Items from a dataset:
::::::::::

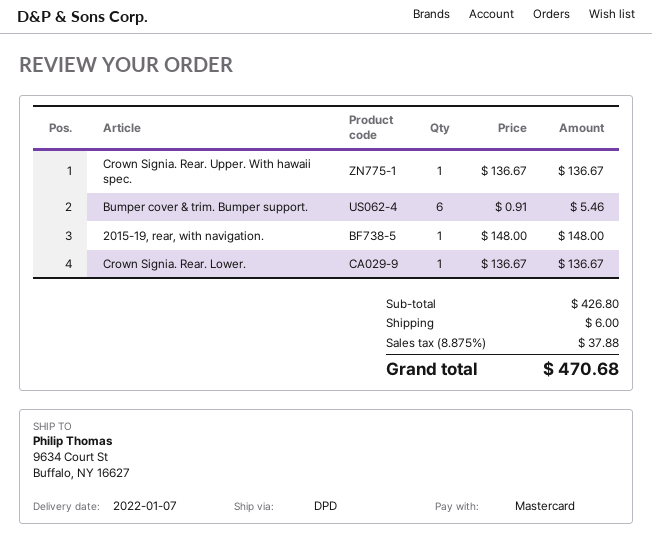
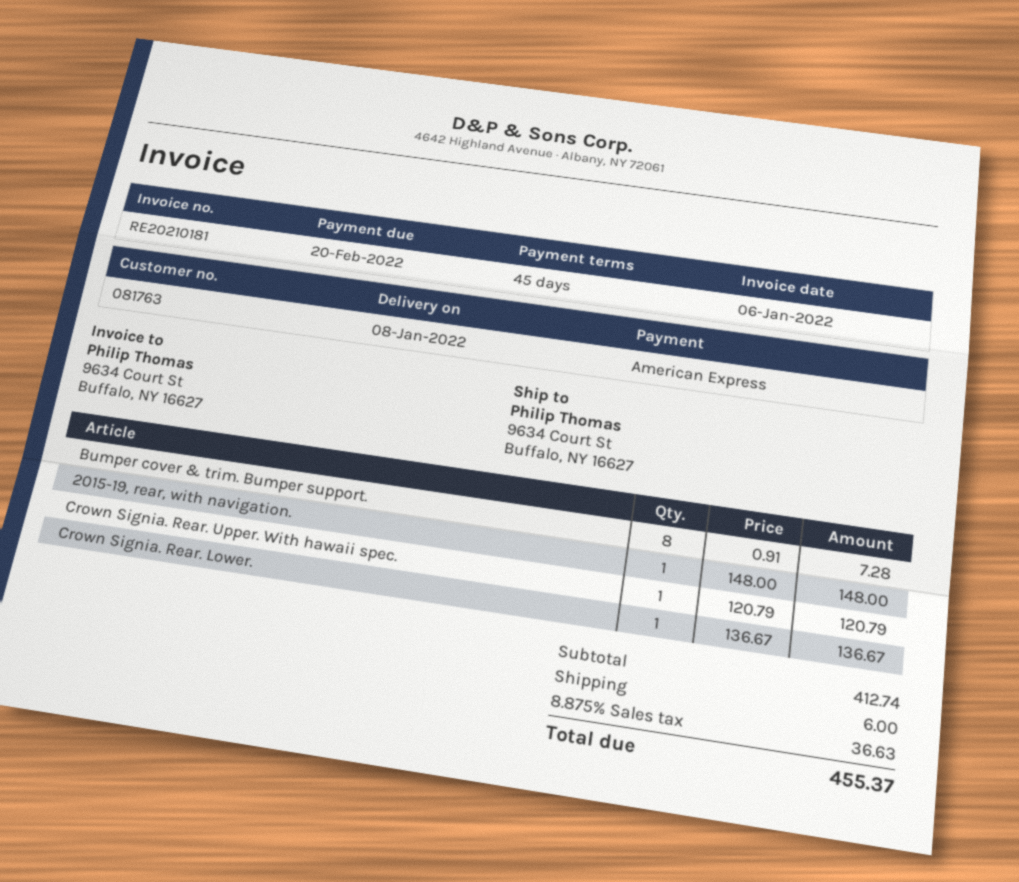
delivery date: 2022-01-07 -> 2022-01-08
payment method: Mastercard -> American Express
Crown Signia. Rear. Upper. With hawaii spec.: 1 x 136.67 = 136.67 -> 1 x 120.79 = 120.79
Bumper cover & trim. Bumper support.: 6 x 0.91 = 5.46 -> 8 x 0.91 = 7.28
subtotal: 426.80 -> 412.74
tax: 8.875% = 37.88 -> 8.875% = 36.63
total: 470.68 -> 455.37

::::::::::

_WORK REQUEST:_
All lines starting at the one holding "payment method: Mastercard" and ending at the last line above must be output exactly, and no other line may appear.

_FINISHED EXERCISE:_
payment method: Mastercard -> American Express
Crown Signia. Rear. Upper. With hawaii spec.: 1 x 136.67 = 136.67 -> 1 x 120.79 = 120.79
Bumper cover & trim. Bumper support.: 6 x 0.91 = 5.46 -> 8 x 0.91 = 7.28
subtotal: 426.80 -> 412.74
tax: 8.875% = 37.88 -> 8.875% = 36.63
total: 470.68 -> 455.37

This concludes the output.